→ REQUIRED WORK
Output the data below exactly.

→ GIVEN RECORDS
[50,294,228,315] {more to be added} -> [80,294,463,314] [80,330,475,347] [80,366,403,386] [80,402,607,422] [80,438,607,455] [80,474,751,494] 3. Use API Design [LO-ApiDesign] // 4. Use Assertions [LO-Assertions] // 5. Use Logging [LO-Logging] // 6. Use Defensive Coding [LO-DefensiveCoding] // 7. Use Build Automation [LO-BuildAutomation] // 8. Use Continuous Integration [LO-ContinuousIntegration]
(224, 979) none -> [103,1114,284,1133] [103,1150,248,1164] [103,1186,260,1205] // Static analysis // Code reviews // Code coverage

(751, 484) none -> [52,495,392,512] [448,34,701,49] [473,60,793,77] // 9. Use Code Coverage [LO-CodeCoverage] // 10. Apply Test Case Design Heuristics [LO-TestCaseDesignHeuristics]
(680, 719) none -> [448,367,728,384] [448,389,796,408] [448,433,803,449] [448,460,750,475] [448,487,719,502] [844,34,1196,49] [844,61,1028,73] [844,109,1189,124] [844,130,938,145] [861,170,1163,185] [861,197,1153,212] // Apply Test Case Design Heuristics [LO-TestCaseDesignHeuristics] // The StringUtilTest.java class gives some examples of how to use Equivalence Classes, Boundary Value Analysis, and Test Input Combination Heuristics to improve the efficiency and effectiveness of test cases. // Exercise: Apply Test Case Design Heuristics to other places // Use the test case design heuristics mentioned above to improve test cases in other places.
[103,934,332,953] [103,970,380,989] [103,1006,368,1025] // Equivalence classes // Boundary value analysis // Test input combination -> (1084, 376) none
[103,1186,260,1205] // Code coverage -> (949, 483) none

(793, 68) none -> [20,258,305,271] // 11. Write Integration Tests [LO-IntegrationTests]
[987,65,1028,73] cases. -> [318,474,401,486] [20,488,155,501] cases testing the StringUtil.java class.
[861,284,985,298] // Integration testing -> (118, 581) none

→ ANSWER FOR THE TASK
[50,294,228,315] {more to be added} -> [80,294,463,314] [80,330,475,347] [80,366,403,386] [80,402,607,422] [80,438,607,455] [80,474,751,494] 3. Use API Design [LO-ApiDesign] // 4. Use Assertions [LO-Assertions] // 5. Use Logging [LO-Logging] // 6. Use Defensive Coding [LO-DefensiveCoding] // 7. Use Build Automation [LO-BuildAutomation] // 8. Use Continuous Integration [LO-ContinuousIntegration]
(224, 979) none -> [103,1114,284,1133] [103,1150,248,1164] [103,1186,260,1205] // Static analysis // Code reviews // Code coverage

(751, 484) none -> [52,495,392,512] [448,34,701,49] [473,60,793,77] // 9. Use Code Coverage [LO-CodeCoverage] // 10. Apply Test Case Design Heuristics [LO-TestCaseDesignHeuristics]
(680, 719) none -> [448,367,728,384] [448,389,796,408] [448,433,803,449] [448,460,750,475] [448,487,719,502] [844,34,1196,49] [844,61,1028,73] [844,109,1189,124] [844,130,938,145] [861,170,1163,185] [861,197,1153,212] // Apply Test Case Design Heuristics [LO-TestCaseDesignHeuristics] // The StringUtilTest.java class gives some examples of how to use Equivalence Classes, Boundary Value Analysis, and Test Input Combination Heuristics to improve the efficiency and effectiveness of test cases. // Exercise: Apply Test Case Design Heuristics to other places // Use the test case design heuristics mentioned above to improve test cases in other places.
[103,934,332,953] [103,970,380,989] [103,1006,368,1025] // Equivalence classes // Boundary value analysis // Test input combination -> (1084, 376) none
[103,1186,260,1205] // Code coverage -> (949, 483) none

(793, 68) none -> [20,258,305,271] // 11. Write Integration Tests [LO-IntegrationTests]
[987,65,1028,73] cases. -> [318,474,401,486] [20,488,155,501] cases testing the StringUtil.java class.
[861,284,985,298] // Integration testing -> (118, 581) none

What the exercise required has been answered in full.